(Data provided Opens)

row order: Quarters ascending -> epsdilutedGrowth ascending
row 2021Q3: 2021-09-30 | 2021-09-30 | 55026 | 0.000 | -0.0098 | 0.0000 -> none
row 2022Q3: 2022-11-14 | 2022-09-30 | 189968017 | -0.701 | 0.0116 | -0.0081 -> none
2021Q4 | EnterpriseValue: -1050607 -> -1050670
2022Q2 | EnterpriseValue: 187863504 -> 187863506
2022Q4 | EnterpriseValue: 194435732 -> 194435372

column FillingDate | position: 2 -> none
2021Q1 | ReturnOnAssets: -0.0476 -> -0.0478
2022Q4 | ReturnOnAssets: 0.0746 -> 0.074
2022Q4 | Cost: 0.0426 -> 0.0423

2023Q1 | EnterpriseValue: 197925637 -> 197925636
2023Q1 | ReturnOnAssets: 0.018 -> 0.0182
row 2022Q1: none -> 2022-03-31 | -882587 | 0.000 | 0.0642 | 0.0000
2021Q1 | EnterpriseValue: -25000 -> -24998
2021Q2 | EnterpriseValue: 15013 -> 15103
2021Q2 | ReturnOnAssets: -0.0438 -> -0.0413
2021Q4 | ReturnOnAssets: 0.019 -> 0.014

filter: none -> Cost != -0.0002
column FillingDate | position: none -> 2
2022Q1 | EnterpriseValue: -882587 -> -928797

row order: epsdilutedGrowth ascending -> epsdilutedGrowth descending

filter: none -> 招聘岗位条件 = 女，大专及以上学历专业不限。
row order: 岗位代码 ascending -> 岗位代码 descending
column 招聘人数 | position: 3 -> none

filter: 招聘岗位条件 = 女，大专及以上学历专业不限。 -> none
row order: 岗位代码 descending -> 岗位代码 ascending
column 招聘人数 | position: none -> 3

(Data provided Closes)

- [Exercise brief]: Output, and output only, the lines from the one containing "2021Q2 | ReturnOnAssets: -0.0438 -> -0.0413" through the last line of the data above.

- [Problem solution]:
2021Q2 | ReturnOnAssets: -0.0438 -> -0.0413
2021Q4 | ReturnOnAssets: 0.019 -> 0.014

filter: none -> Cost != -0.0002
column FillingDate | position: none -> 2
2022Q1 | EnterpriseValue: -882587 -> -928797

row order: epsdilutedGrowth ascending -> epsdilutedGrowth descending

filter: none -> 招聘岗位条件 = 女，大专及以上学历专业不限。
row order: 岗位代码 ascending -> 岗位代码 descending
column 招聘人数 | position: 3 -> none

filter: 招聘岗位条件 = 女，大专及以上学历专业不限。 -> none
row order: 岗位代码 descending -> 岗位代码 ascending
column 招聘人数 | position: none -> 3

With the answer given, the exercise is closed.